● **Exercise**
Please write out exactly the lines from the opening of the listing through the line that holds "[20,170,144,199] dicembre 2025", including both, and nothing else; no pictures.

- - - -

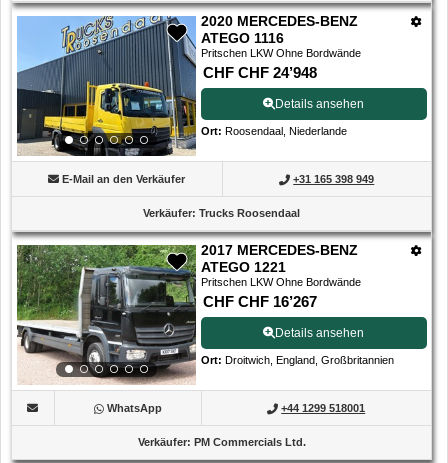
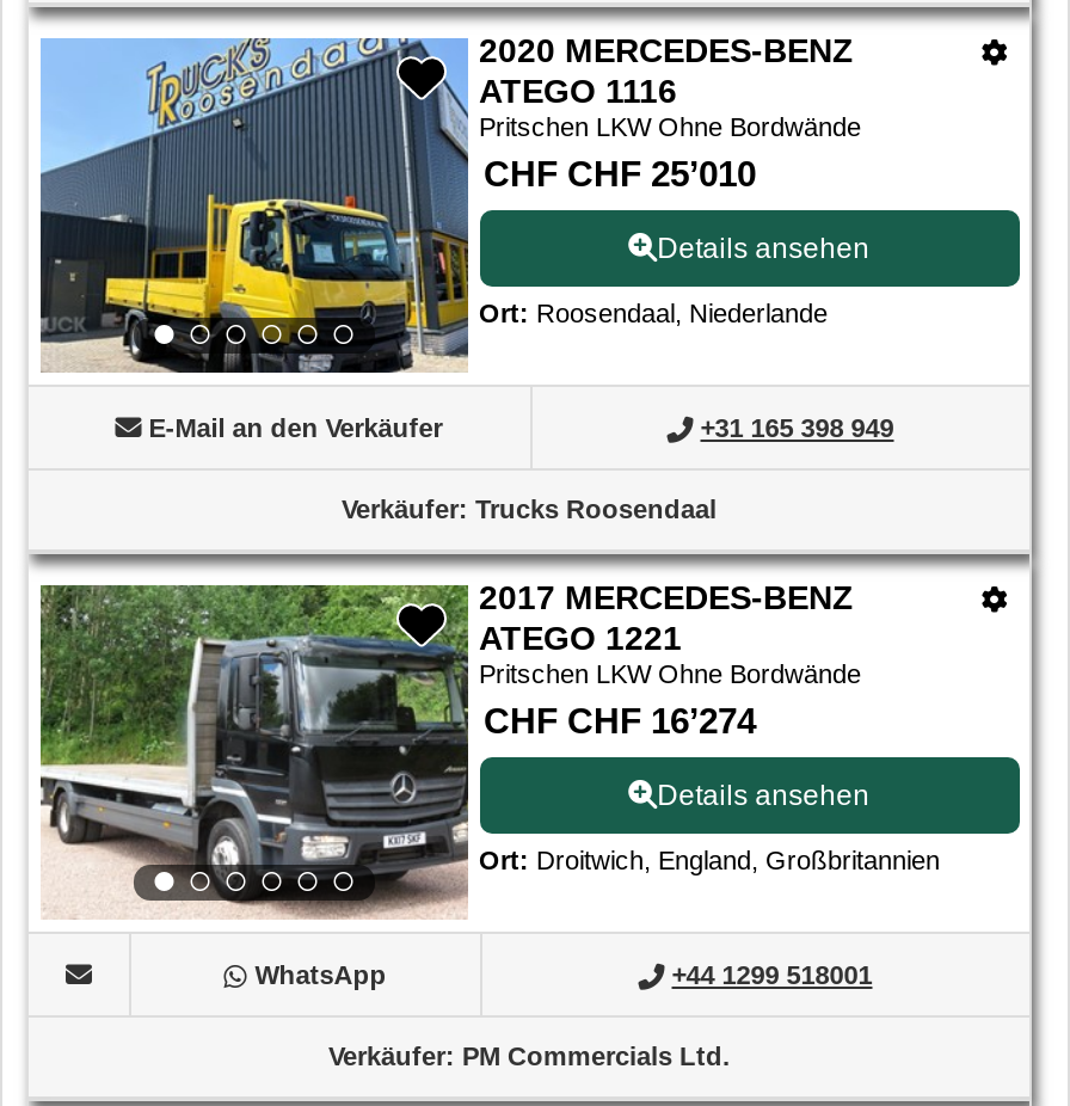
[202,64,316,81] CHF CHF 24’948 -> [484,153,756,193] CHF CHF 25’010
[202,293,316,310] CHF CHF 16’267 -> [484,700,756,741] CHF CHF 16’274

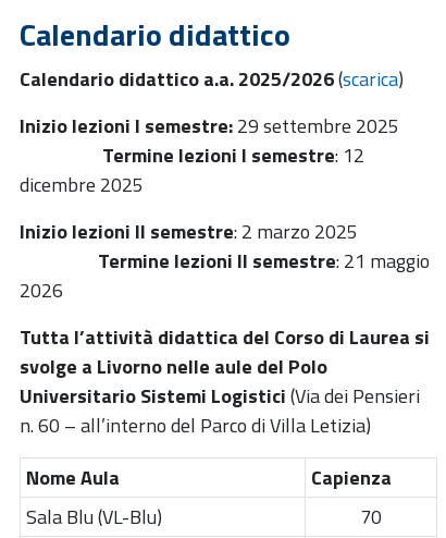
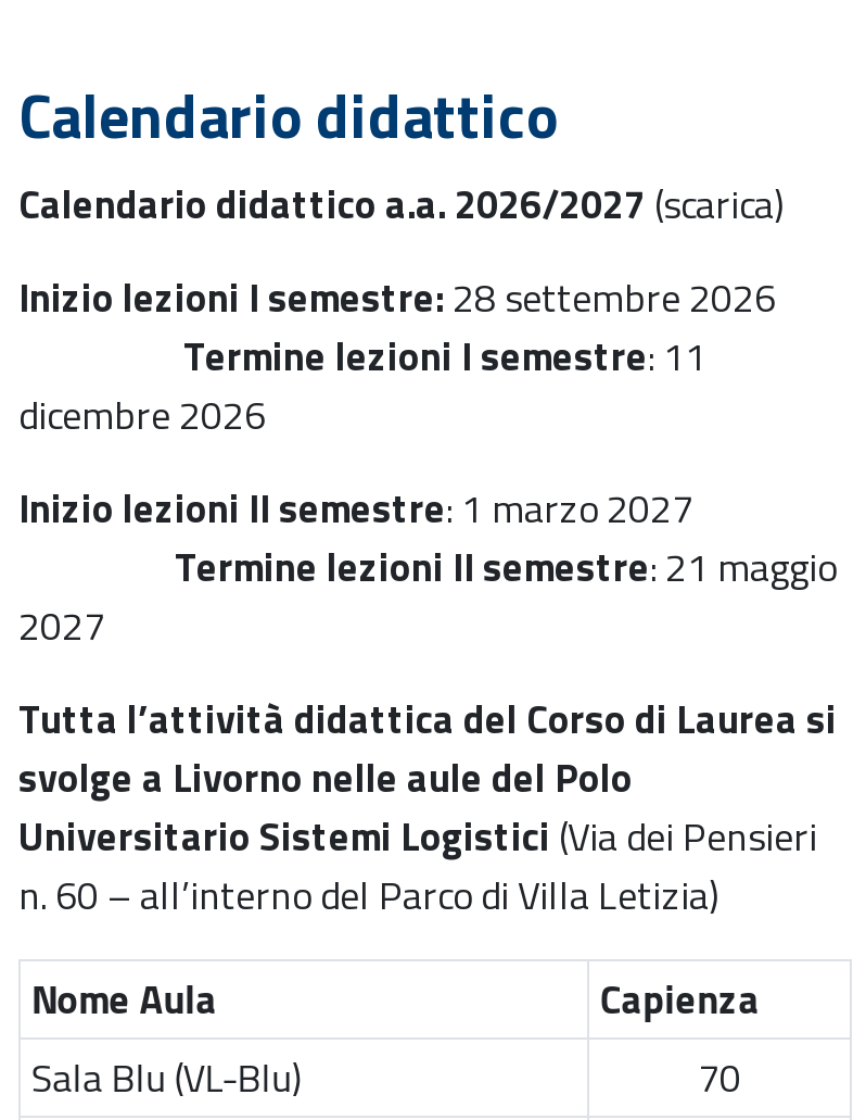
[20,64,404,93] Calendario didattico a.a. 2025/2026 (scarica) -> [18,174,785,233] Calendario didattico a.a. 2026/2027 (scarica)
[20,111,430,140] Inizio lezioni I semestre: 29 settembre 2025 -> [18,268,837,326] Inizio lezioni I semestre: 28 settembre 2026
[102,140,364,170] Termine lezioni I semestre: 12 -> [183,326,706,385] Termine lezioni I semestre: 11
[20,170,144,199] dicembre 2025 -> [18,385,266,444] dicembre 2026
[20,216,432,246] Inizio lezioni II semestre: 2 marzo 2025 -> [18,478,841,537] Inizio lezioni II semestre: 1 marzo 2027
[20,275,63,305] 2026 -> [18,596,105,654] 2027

- - - -

● **Output below**
[202,64,316,81] CHF CHF 24’948 -> [484,153,756,193] CHF CHF 25’010
[202,293,316,310] CHF CHF 16’267 -> [484,700,756,741] CHF CHF 16’274

[20,64,404,93] Calendario didattico a.a. 2025/2026 (scarica) -> [18,174,785,233] Calendario didattico a.a. 2026/2027 (scarica)
[20,111,430,140] Inizio lezioni I semestre: 29 settembre 2025 -> [18,268,837,326] Inizio lezioni I semestre: 28 settembre 2026
[102,140,364,170] Termine lezioni I semestre: 12 -> [183,326,706,385] Termine lezioni I semestre: 11
[20,170,144,199] dicembre 2025 -> [18,385,266,444] dicembre 2026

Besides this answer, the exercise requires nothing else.